MILWAUKEE — Green Bay Packers star quarterback Aaron Rodgers said last week that he received monoclonal antibody treatment in an effort to prevent him from getting COVID-19. Rodgers tested positive last Wednesday. He later revealed his reasoning for not getting vaccinated.
Monoclonal antibody treatment is being administered at some local pharmacies and health systems in the Milwaukee area, but those locations only offer it to people who have already tested positive for COVID-19 and are are at high risk of severe illness based on Food and Drug Administration guidelines.
Rodgers joined The Pat McAfee Show again Tuesday to share that he stands by his decision to forego the approved COVID-19 vaccines and receive alternate treatment instead.
“I shared my opinion,” Rodgers said. “It wasn't one that was come to frivolously. It involved a lot of study and what I felt was in my best interest for my body. But further comments, I'm going to keep between myself and my doctors.”
On Nov. 5, Rodgers said he received monoclonal antibodies in an effort to build immunity and to prevent infection in the first place.
“My desire to immunize myself was what was best for my body and that’s why this is so important to me,” Rodgers said last Friday. “My medical team advised me that the danger that I’d be in of an adverse event was greater than the risk of getting COVID and recovering.”
Monoclonal antibody treatment has received emergency-use authorization from the FDA after it proved to be effective in helping the immune system destroy the virus.
Ajay Sethi is UW-Madison’s public health director and he’s also an infectious disease epidemiologist. Sethi says the expensive treatment that’s administered through an IV is only clinically proven to work after someone contracts the virus.
“It’s not typically taken for a preventative measure because you never really know when you’re going to be exposed to the virus,” Sethi said. "The half-life of these antibodies isn’t that long that if you take it, you’re protected for a long period of time.”
Local health systems and pharmacies say they reserve the treatment for COVID-19 positive individuals who are either elderly, overweight, or have underlying illnesses or immune system deficiencies to prevent the virus from developing into severe disease of worse.
"The problem is that with this virus, and particularly the Delta variant of this virus, it begins replication very quickly, so you need to start that treatment very quickly in order to have some effectiveness, like within days of experiencing symptoms or testing positive for COVID,” Sethi said.
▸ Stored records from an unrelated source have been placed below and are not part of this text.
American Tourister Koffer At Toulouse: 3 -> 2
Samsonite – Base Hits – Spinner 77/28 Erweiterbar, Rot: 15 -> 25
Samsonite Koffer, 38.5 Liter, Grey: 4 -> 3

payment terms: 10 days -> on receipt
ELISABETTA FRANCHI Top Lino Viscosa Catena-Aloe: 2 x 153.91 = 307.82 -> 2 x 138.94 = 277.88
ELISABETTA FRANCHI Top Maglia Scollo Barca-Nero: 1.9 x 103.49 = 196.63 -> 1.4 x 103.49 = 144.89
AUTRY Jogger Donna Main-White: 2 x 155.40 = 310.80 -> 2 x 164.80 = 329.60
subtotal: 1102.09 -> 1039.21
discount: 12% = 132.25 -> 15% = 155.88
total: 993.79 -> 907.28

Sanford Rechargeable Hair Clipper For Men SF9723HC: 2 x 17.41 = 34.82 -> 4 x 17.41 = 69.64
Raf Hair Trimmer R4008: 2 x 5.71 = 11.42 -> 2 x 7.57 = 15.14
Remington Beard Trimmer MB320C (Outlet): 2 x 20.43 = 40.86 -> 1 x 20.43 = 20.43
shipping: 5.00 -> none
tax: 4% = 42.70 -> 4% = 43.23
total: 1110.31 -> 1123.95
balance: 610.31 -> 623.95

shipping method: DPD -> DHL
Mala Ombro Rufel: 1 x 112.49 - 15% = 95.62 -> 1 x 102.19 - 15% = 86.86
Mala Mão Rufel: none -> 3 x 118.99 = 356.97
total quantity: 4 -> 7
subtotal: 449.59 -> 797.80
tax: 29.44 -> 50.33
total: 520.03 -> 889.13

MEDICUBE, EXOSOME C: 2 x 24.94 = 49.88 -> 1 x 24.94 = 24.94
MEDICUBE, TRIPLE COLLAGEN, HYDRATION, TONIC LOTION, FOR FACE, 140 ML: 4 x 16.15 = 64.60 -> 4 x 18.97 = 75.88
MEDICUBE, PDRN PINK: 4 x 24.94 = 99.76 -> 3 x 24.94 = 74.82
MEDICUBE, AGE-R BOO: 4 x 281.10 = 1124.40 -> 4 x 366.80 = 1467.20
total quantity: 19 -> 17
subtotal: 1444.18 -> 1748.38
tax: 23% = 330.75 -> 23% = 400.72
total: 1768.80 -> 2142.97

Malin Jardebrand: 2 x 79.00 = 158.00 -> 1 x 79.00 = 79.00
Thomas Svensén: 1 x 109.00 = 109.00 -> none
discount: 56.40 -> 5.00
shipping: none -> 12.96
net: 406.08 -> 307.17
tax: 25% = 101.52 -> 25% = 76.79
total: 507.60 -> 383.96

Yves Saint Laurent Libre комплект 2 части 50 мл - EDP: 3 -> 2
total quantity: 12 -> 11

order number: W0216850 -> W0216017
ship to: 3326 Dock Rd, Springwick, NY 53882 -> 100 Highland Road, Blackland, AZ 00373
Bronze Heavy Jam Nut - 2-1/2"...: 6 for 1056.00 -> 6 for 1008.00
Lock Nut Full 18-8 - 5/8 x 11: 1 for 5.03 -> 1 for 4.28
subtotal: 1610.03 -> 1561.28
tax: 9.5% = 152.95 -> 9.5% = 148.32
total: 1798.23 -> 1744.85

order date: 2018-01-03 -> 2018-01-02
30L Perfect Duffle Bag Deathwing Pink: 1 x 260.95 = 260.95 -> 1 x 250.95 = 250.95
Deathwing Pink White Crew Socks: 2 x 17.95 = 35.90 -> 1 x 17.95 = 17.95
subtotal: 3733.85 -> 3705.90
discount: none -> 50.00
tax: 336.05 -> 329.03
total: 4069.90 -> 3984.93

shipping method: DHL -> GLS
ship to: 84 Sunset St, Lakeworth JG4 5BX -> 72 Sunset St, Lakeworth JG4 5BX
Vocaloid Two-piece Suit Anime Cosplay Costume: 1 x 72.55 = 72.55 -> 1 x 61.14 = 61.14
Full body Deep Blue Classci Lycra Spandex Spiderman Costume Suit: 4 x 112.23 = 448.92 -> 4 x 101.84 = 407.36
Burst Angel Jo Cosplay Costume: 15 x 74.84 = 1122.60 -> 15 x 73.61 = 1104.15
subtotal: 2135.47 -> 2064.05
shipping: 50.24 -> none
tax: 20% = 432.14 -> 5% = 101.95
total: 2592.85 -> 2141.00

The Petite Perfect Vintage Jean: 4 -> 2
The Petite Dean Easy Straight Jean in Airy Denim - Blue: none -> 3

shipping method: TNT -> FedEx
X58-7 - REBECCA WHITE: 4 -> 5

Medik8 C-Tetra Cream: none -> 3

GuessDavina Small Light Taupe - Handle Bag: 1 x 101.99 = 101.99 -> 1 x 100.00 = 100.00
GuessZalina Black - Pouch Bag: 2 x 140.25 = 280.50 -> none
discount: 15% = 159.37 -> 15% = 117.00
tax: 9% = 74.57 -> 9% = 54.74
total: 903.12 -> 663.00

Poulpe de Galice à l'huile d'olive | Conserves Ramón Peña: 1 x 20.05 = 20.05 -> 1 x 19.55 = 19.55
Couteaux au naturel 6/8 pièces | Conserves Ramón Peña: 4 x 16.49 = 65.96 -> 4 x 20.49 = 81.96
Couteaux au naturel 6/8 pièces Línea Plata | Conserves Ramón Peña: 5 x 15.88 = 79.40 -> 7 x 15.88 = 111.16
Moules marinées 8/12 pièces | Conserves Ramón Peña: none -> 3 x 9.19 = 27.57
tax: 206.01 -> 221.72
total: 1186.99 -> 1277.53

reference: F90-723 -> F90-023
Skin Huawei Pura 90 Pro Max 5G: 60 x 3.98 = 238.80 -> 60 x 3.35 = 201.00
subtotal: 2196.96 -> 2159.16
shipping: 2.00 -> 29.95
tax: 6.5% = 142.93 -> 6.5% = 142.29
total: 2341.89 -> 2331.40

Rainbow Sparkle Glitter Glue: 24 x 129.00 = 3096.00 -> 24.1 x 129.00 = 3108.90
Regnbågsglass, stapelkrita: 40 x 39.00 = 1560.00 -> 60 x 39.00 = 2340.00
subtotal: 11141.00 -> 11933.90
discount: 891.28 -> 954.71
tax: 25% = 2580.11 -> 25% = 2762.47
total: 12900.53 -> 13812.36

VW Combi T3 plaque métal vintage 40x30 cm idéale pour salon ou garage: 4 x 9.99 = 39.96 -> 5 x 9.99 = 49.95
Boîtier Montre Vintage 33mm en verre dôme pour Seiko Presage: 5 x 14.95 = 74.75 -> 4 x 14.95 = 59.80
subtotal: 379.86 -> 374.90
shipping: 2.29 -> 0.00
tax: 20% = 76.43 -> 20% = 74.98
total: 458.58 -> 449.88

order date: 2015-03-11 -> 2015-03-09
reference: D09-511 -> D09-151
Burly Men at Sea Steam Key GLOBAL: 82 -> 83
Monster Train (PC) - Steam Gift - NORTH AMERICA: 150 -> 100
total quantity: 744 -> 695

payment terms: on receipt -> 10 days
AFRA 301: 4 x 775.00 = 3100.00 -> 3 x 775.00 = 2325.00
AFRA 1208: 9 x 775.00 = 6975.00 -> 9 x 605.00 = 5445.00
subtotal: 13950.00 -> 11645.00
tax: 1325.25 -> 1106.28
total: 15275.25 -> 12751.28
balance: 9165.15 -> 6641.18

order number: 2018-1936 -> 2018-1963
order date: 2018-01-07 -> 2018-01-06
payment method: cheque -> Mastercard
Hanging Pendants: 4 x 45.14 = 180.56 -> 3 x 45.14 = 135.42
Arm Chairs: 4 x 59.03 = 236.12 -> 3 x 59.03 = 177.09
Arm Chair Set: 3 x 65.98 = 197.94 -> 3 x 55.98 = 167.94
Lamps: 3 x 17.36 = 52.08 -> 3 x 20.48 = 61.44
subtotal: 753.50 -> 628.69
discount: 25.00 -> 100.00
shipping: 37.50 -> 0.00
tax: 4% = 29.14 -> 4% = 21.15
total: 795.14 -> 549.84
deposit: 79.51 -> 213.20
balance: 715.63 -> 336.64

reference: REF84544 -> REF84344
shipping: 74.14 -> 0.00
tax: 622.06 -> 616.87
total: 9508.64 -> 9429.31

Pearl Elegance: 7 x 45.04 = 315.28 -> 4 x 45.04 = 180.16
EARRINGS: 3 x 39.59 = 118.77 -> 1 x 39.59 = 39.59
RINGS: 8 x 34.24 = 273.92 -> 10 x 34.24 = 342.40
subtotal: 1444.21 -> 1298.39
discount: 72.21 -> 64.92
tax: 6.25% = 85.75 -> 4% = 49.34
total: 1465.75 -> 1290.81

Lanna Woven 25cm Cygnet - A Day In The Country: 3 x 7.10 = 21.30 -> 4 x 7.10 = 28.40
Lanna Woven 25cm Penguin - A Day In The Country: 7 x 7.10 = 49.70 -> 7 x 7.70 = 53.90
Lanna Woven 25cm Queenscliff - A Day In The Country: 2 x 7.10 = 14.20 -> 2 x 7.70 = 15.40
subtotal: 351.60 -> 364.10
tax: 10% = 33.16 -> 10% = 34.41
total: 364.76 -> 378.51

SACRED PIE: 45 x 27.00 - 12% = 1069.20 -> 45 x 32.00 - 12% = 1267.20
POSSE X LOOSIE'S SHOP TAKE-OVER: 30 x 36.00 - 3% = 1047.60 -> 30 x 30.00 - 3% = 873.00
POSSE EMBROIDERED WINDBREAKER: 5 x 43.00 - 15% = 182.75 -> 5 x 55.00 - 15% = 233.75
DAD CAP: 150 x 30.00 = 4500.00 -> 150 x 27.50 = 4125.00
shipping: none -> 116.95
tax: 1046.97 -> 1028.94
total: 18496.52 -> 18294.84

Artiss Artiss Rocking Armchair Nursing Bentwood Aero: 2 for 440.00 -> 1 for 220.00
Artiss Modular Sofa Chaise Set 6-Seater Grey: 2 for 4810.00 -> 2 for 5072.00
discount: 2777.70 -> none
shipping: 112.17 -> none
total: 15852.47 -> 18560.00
Sethi says the bottom line is monoclonal antibodies should not be used as a replacement for vaccinations.
“The vaccines are highly safe and effective,” he said. “You’ll be protected for a very long time after you complete the series. With monoclonal antibody treatment, it hasn’t been designed or tested in a way to function like a vaccine so it’s not something you would do.”
Rodgers has yet to reveal the medical reason why he was eligible for this treatment or where he received it.